The steps to building an aligned superintelligence, in my mind, are as follows:

  • build the alignment part first, and make sure it functions to align whatever garbage AI you have lying around
  • build the superintelligence in small pieces, using continuous integration and continuous testing to make sure that what you are building remains aligned as you build it
  • place the most dangerous and most general capabilities piece into your prototype last, creating an aligned superintelligence (hopefully)
  • turn it on, see if it kills you
  • deploy it, see if it kills everyone
  • if you are now a trillionaire, and no one is dead who wasn't about to die anyway, you have succeeded. Otherwise, return to step 1.

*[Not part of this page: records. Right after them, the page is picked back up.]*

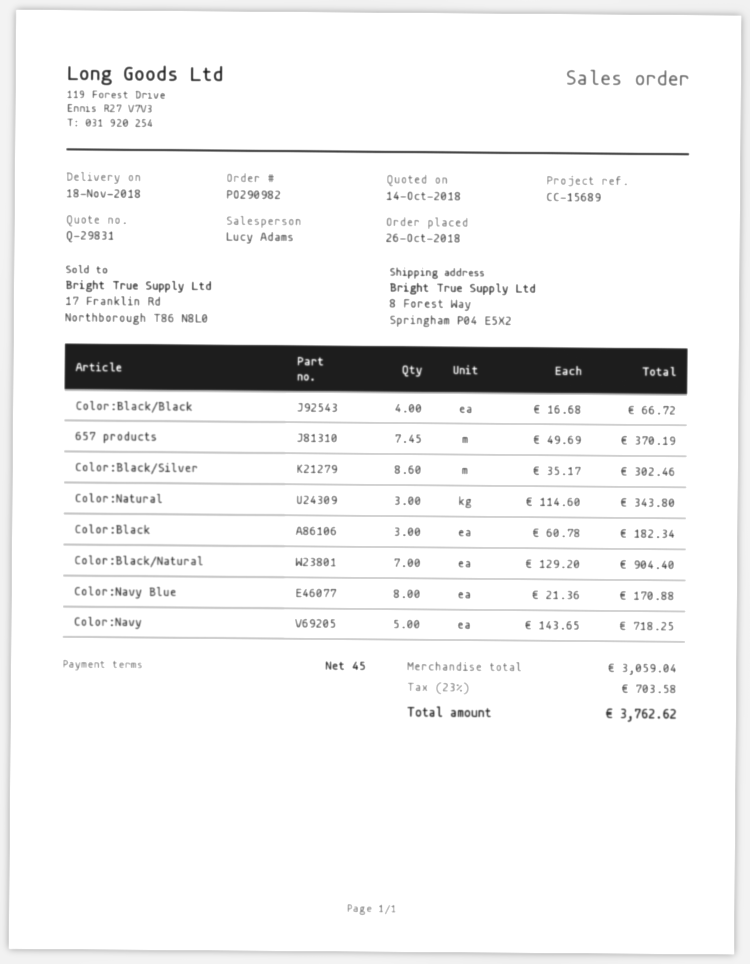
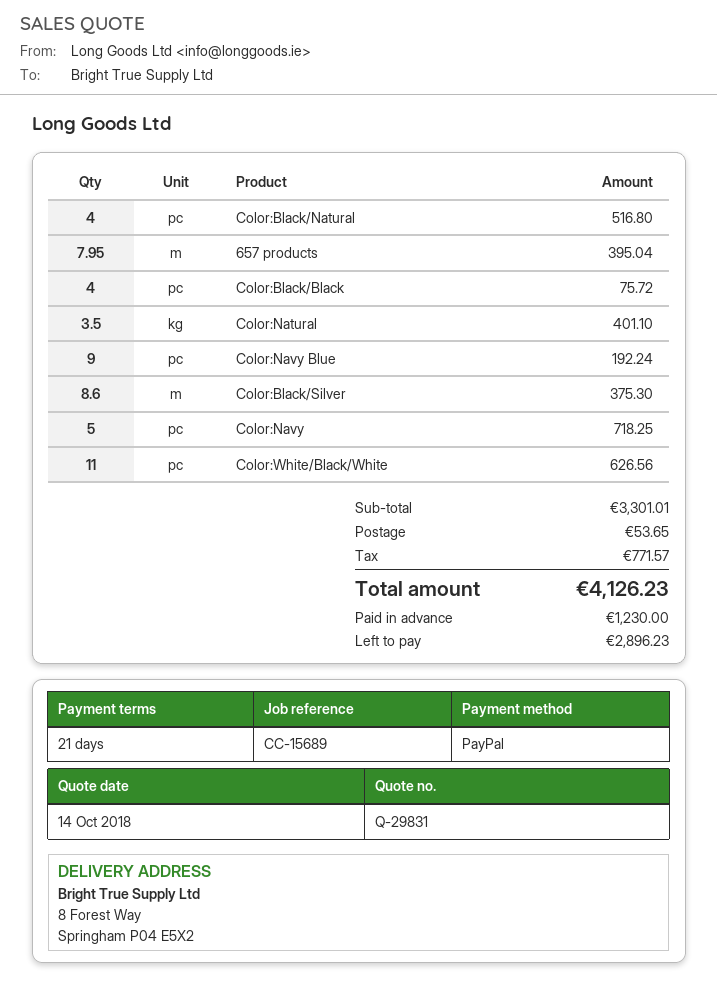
payment terms: 45 days -> 21 days
Color:Black/Black: 4 for 66.72 -> 4 for 75.72
657 products: 7.45 for 370.19 -> 7.95 for 395.04
Color:Black/Silver: 8.6 for 302.46 -> 8.6 for 375.30
Color:Natural: 3 for 343.80 -> 3.5 for 401.10
Color:Black: 3 for 182.34 -> none
Color:Black/Natural: 7 for 904.40 -> 4 for 516.80
Color:Navy Blue: 8 for 170.88 -> 9 for 192.24
Color:White/Black/White: none -> 11 for 626.56
subtotal: 3059.04 -> 3301.01
shipping: none -> 53.65
tax: 703.58 -> 771.57
total: 3762.62 -> 4126.23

The components I envisage needing to be built are:

  • Ethicophysics I, a scientifically accurate and complete account of religion (status: theoretically complete but needs extensive expository material added, and we need to translate all extant wisdom texts into a domain specific language sufficient for reasoning about ethical risk, possibly using agena.ai's Bayesian risk analysis software)
  • Ethicophysics II, a scientifically accurate and complete account of politics and history (status: theoretically complete but needs extensive expository material added, and we need to translate all extant historical texts into the domain specific language referenced above)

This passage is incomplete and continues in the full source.